▶ [About this exercise]: Your output should be an exact copy of the records, with no pictures in it.

▶ [Available data]:

════════════════════

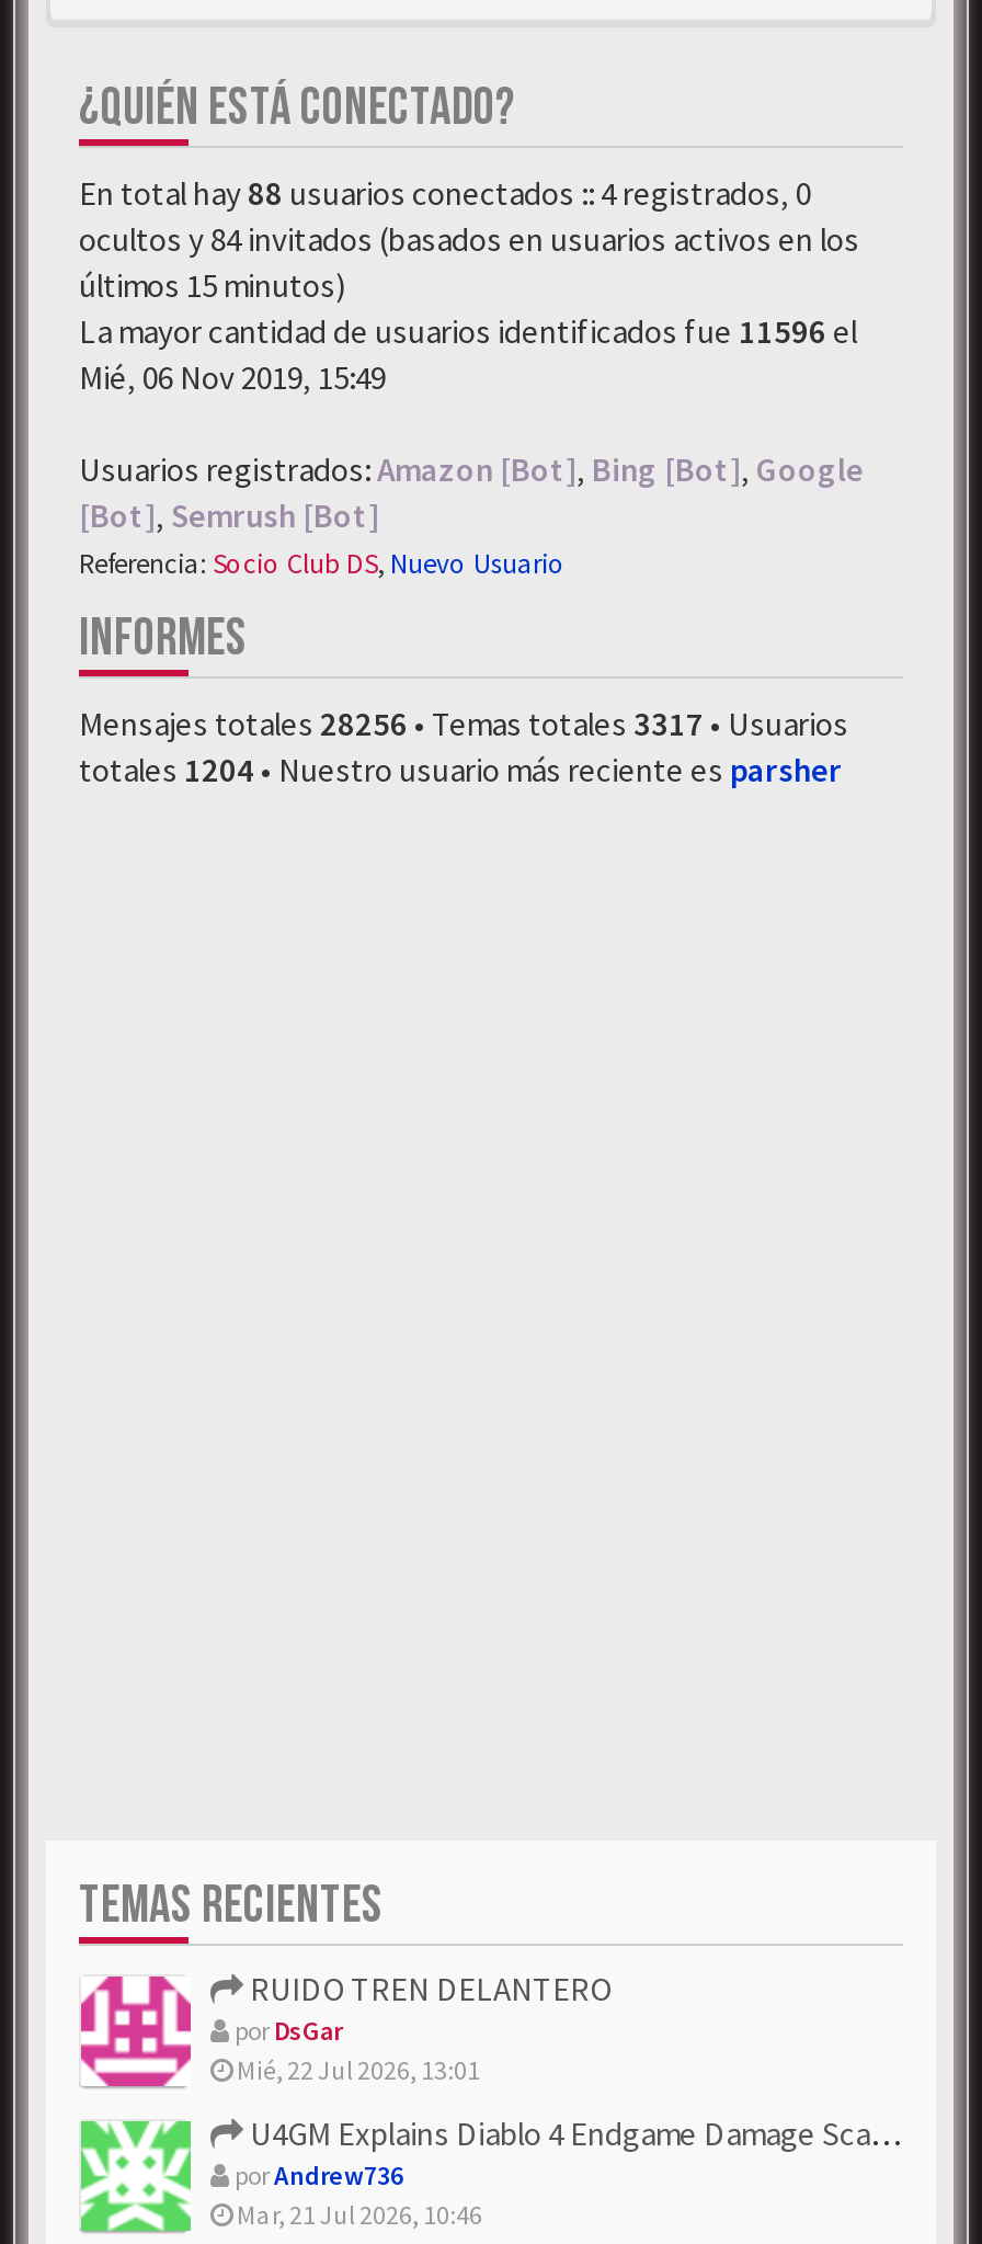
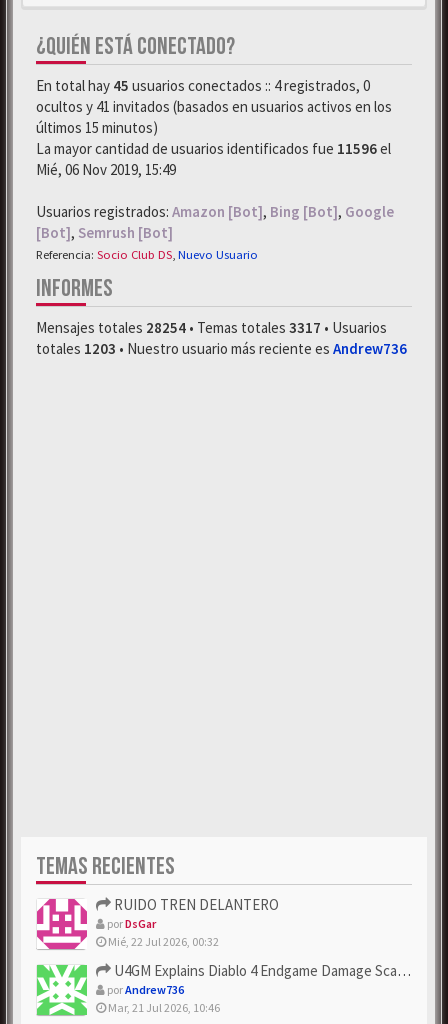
[79,172,811,214] En total hay 88 usuarios conectados :: 4 registrados, 0 -> [36,76,370,95] En total hay 45 usuarios conectados :: 4 registrados, 0
[79,218,859,260] ocultos y 84 invitados (basados en usuarios activos en los -> [36,97,392,116] ocultos y 41 invitados (basados en usuarios activos en los
[79,702,848,744] Mensajes totales 28256 • Temas totales 3317 • Usuarios -> [36,318,387,337] Mensajes totales 28254 • Temas totales 3317 • Usuarios
[79,749,842,790] totales 1204 • Nuestro usuario más reciente es parsher -> [36,339,407,358] totales 1203 • Nuestro usuario más reciente es Andrew736
[232,2053,480,2086] Mié, 22 Jul 2026, 13:01 -> [106,934,219,949] Mié, 22 Jul 2026, 00:32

════════════════════

▶ [Worked solution]:
[79,172,811,214] En total hay 88 usuarios conectados :: 4 registrados, 0 -> [36,76,370,95] En total hay 45 usuarios conectados :: 4 registrados, 0
[79,218,859,260] ocultos y 84 invitados (basados en usuarios activos en los -> [36,97,392,116] ocultos y 41 invitados (basados en usuarios activos en los
[79,702,848,744] Mensajes totales 28256 • Temas totales 3317 • Usuarios -> [36,318,387,337] Mensajes totales 28254 • Temas totales 3317 • Usuarios
[79,749,842,790] totales 1204 • Nuestro usuario más reciente es parsher -> [36,339,407,358] totales 1203 • Nuestro usuario más reciente es Andrew736
[232,2053,480,2086] Mié, 22 Jul 2026, 13:01 -> [106,934,219,949] Mié, 22 Jul 2026, 00:32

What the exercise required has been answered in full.